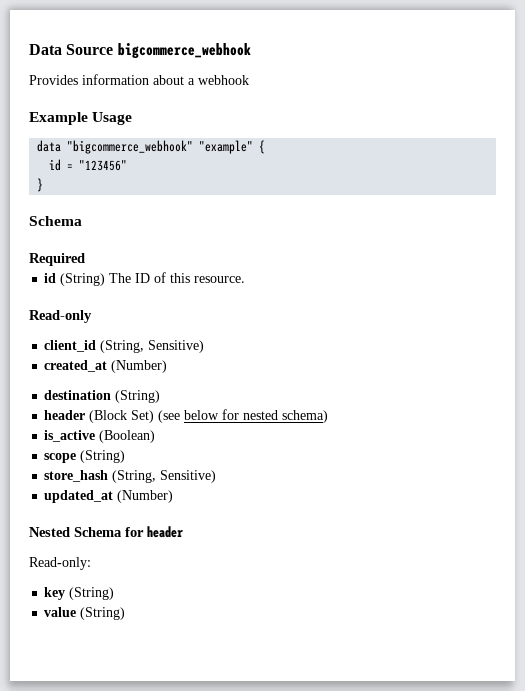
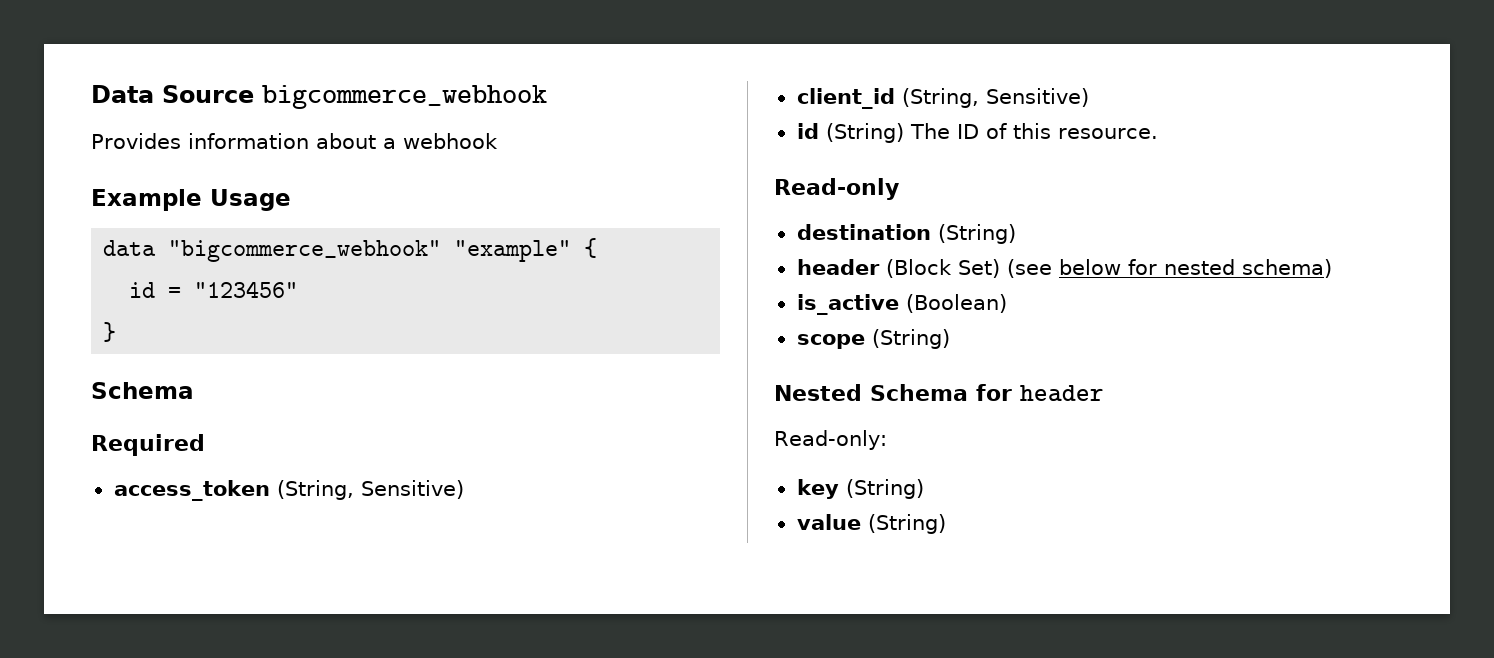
(85, 259) none -> [113,480,464,501] [796,88,1089,109] // access_token (String, Sensitive) // client_id (String, Sensitive)
[44,340,205,353] [44,360,168,373] // client_id (String, Sensitive) // created_at (Number) -> (899, 189) none
[44,470,217,483] [44,490,174,503] // store_hash (String, Sensitive) // updated_at (Number) -> (950, 339) none

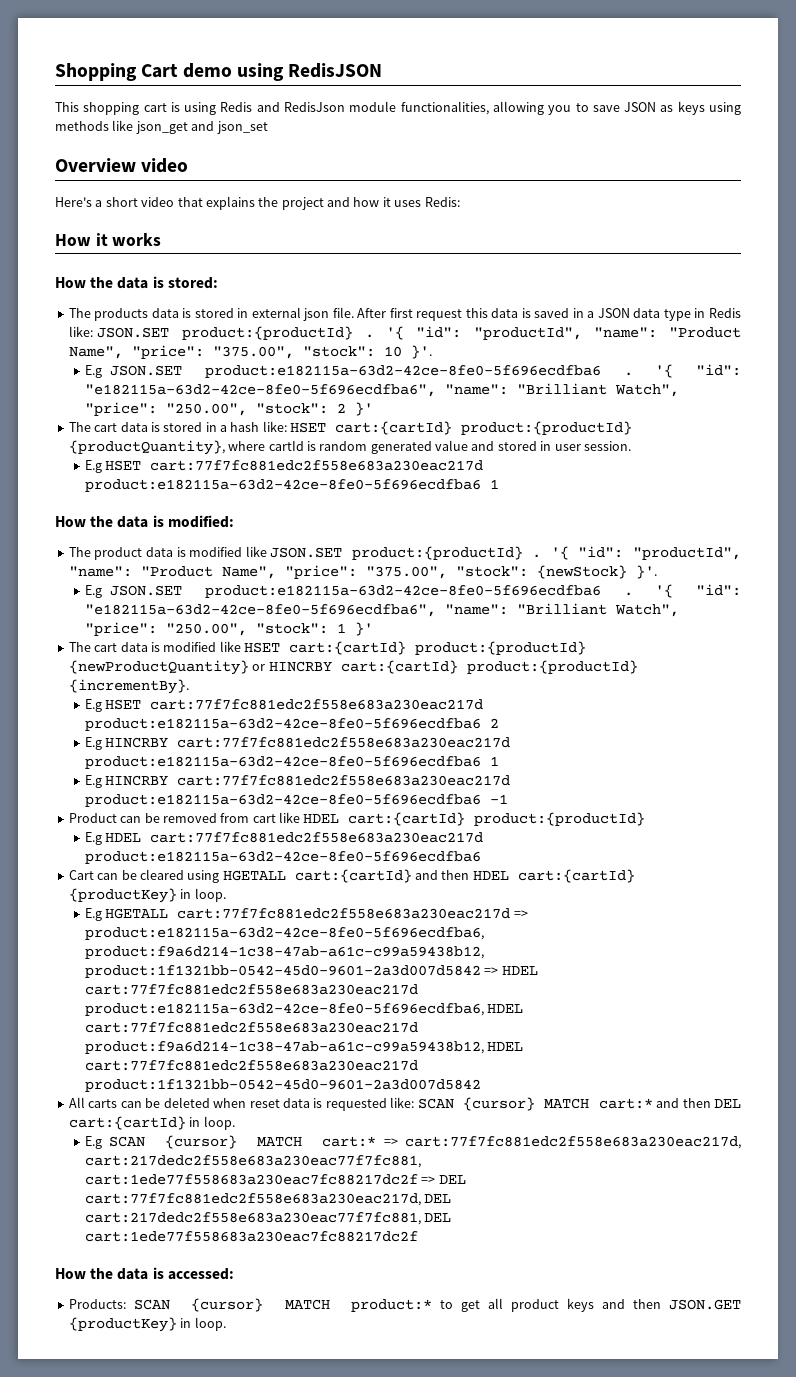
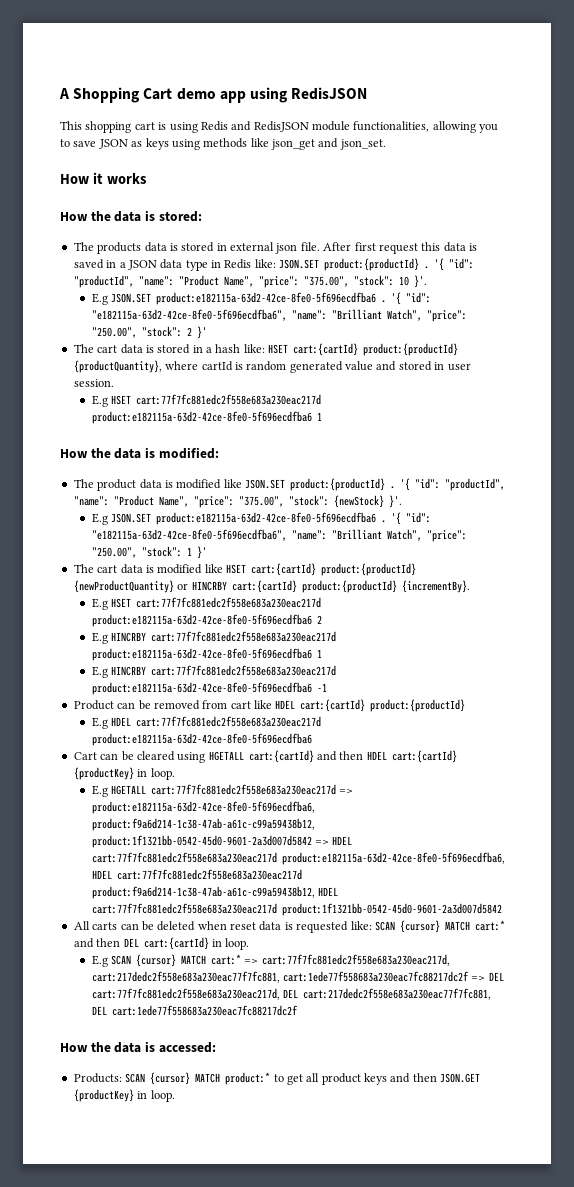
(55, 72) none -> [59,88,69,99] A
(232, 70) none -> [219,91,246,103] app
[284,102,346,112] RedisJson -> [253,121,309,132] RedisJSON
[216,121,268,134] [55,158,189,173] [55,196,460,210] json_set // Overview video // Here's a short video that explains the project and how it uses Redis: -> [339,139,386,150] json_set.

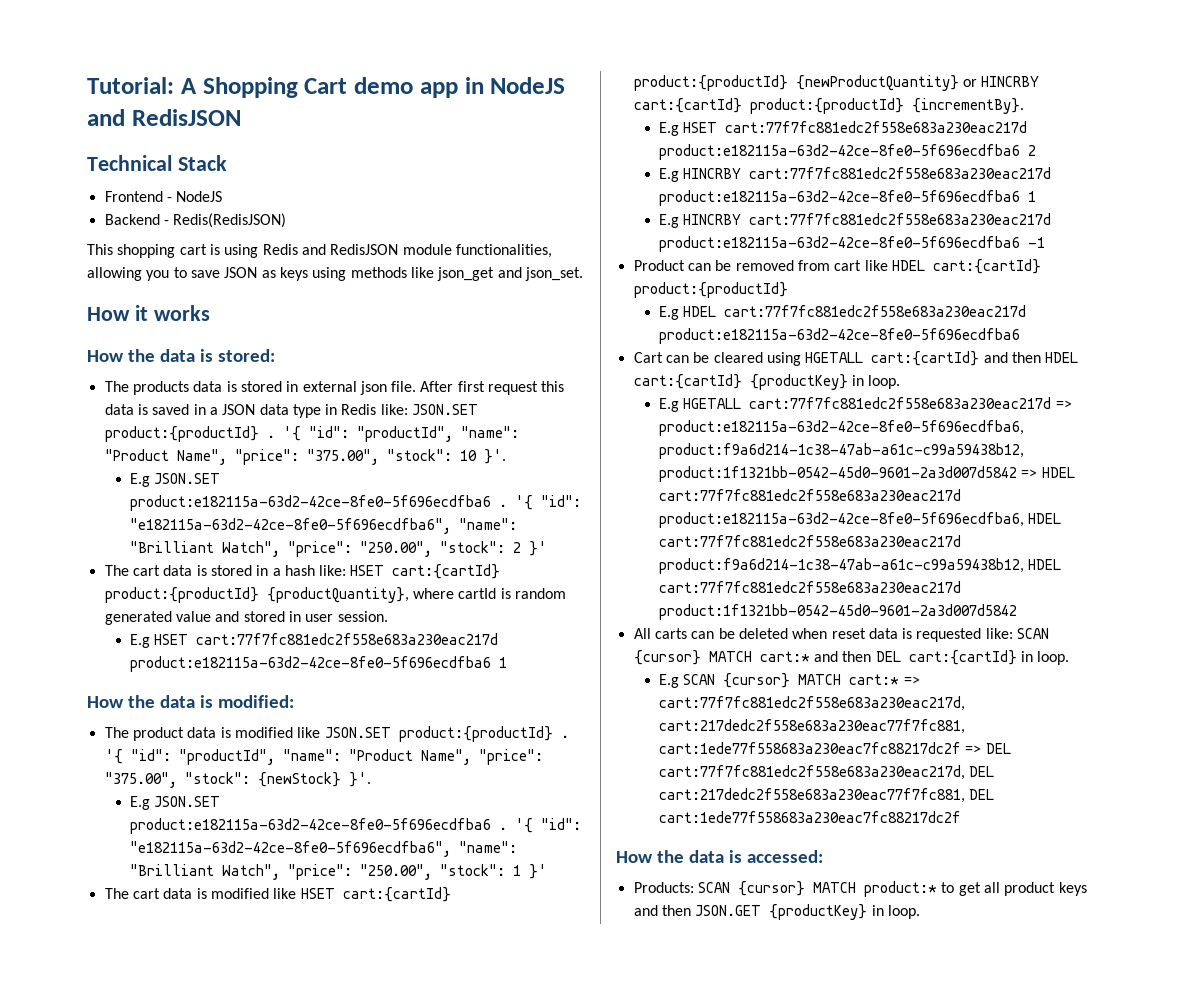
(59, 93) none -> [87,77,174,94] Tutorial:
[249,87,368,103] using RedisJSON -> [464,77,566,94] [87,109,241,126] [87,155,227,171] [104,191,223,202] [104,213,287,228] in NodeJS and RedisJSON // Technical Stack // Frontend - NodeJS // Backend - Redis(RedisJSON)

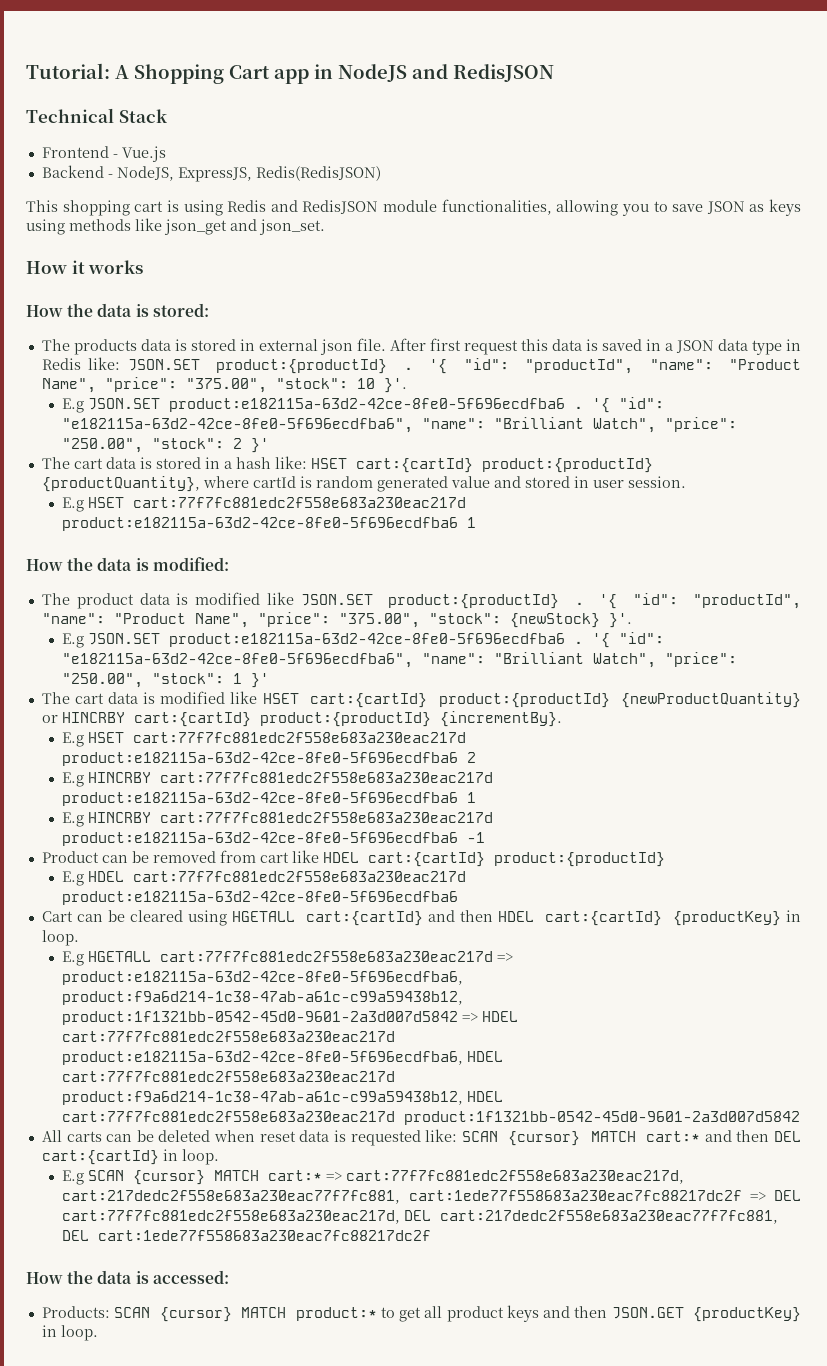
[354,77,413,94] demo -> (270, 72) none
[176,191,223,202] NodeJS -> [121,146,166,162] Vue.js
(169, 222) none -> [116,166,252,182] NodeJS, ExpressJS,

Exercise: Beginning at the line that contains "[249,87,368,103] using RedisJSON" and ending at the last line of the data, return each line exactly; no picture belongs in the copy.

Exercise solution:
[249,87,368,103] using RedisJSON -> [464,77,566,94] [87,109,241,126] [87,155,227,171] [104,191,223,202] [104,213,287,228] in NodeJS and RedisJSON // Technical Stack // Frontend - NodeJS // Backend - Redis(RedisJSON)

[354,77,413,94] demo -> (270, 72) none
[176,191,223,202] NodeJS -> [121,146,166,162] Vue.js
(169, 222) none -> [116,166,252,182] NodeJS, ExpressJS,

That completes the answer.